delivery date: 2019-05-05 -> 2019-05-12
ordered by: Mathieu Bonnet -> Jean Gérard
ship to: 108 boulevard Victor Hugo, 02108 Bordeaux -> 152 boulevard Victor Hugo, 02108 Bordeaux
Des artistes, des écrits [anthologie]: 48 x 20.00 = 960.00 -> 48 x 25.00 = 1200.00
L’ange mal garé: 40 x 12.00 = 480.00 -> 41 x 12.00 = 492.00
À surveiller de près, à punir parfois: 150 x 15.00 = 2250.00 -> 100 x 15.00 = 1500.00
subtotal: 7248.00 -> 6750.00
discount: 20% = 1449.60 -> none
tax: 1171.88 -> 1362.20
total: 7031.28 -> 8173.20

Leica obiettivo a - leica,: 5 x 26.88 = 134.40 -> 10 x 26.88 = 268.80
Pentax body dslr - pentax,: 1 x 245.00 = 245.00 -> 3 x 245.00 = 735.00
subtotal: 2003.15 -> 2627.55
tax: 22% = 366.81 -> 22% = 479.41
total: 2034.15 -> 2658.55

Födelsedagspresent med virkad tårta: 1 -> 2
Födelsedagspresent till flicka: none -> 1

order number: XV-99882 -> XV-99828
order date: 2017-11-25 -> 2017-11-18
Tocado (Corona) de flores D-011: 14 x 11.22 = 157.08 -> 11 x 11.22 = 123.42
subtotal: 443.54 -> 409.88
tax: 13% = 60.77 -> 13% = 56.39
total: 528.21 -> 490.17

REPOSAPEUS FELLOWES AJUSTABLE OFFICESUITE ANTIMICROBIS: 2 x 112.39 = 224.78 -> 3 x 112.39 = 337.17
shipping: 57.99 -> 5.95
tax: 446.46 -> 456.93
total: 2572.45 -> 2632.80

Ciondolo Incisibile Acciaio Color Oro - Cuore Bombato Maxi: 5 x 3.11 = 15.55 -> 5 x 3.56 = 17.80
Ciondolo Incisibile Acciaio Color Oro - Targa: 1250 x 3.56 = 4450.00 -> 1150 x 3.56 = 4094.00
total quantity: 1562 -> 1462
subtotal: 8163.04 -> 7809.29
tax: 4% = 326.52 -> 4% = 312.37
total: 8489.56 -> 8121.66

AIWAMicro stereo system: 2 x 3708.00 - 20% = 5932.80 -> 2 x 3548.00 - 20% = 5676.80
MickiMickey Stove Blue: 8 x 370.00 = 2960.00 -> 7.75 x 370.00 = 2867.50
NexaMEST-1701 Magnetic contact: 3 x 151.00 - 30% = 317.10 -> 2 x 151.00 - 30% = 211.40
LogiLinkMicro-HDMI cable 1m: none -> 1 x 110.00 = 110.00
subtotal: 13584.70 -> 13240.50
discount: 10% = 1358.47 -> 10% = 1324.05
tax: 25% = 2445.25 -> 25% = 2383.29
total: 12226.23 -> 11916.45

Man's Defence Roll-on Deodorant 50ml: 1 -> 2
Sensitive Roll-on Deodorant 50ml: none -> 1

WHAT TO DO>
What is needed is an exact copy of every entry above.

RESPONSE>
delivery date: 2019-05-05 -> 2019-05-12
ordered by: Mathieu Bonnet -> Jean Gérard
ship to: 108 boulevard Victor Hugo, 02108 Bordeaux -> 152 boulevard Victor Hugo, 02108 Bordeaux
Des artistes, des écrits [anthologie]: 48 x 20.00 = 960.00 -> 48 x 25.00 = 1200.00
L’ange mal garé: 40 x 12.00 = 480.00 -> 41 x 12.00 = 492.00
À surveiller de près, à punir parfois: 150 x 15.00 = 2250.00 -> 100 x 15.00 = 1500.00
subtotal: 7248.00 -> 6750.00
discount: 20% = 1449.60 -> none
tax: 1171.88 -> 1362.20
total: 7031.28 -> 8173.20

Leica obiettivo a - leica,: 5 x 26.88 = 134.40 -> 10 x 26.88 = 268.80
Pentax body dslr - pentax,: 1 x 245.00 = 245.00 -> 3 x 245.00 = 735.00
subtotal: 2003.15 -> 2627.55
tax: 22% = 366.81 -> 22% = 479.41
total: 2034.15 -> 2658.55

Födelsedagspresent med virkad tårta: 1 -> 2
Födelsedagspresent till flicka: none -> 1

order number: XV-99882 -> XV-99828
order date: 2017-11-25 -> 2017-11-18
Tocado (Corona) de flores D-011: 14 x 11.22 = 157.08 -> 11 x 11.22 = 123.42
subtotal: 443.54 -> 409.88
tax: 13% = 60.77 -> 13% = 56.39
total: 528.21 -> 490.17

REPOSAPEUS FELLOWES AJUSTABLE OFFICESUITE ANTIMICROBIS: 2 x 112.39 = 224.78 -> 3 x 112.39 = 337.17
shipping: 57.99 -> 5.95
tax: 446.46 -> 456.93
total: 2572.45 -> 2632.80

Ciondolo Incisibile Acciaio Color Oro - Cuore Bombato Maxi: 5 x 3.11 = 15.55 -> 5 x 3.56 = 17.80
Ciondolo Incisibile Acciaio Color Oro - Targa: 1250 x 3.56 = 4450.00 -> 1150 x 3.56 = 4094.00
total quantity: 1562 -> 1462
subtotal: 8163.04 -> 7809.29
tax: 4% = 326.52 -> 4% = 312.37
total: 8489.56 -> 8121.66

AIWAMicro stereo system: 2 x 3708.00 - 20% = 5932.80 -> 2 x 3548.00 - 20% = 5676.80
MickiMickey Stove Blue: 8 x 370.00 = 2960.00 -> 7.75 x 370.00 = 2867.50
NexaMEST-1701 Magnetic contact: 3 x 151.00 - 30% = 317.10 -> 2 x 151.00 - 30% = 211.40
LogiLinkMicro-HDMI cable 1m: none -> 1 x 110.00 = 110.00
subtotal: 13584.70 -> 13240.50
discount: 10% = 1358.47 -> 10% = 1324.05
tax: 25% = 2445.25 -> 25% = 2383.29
total: 12226.23 -> 11916.45

Man's Defence Roll-on Deodorant 50ml: 1 -> 2
Sensitive Roll-on Deodorant 50ml: none -> 1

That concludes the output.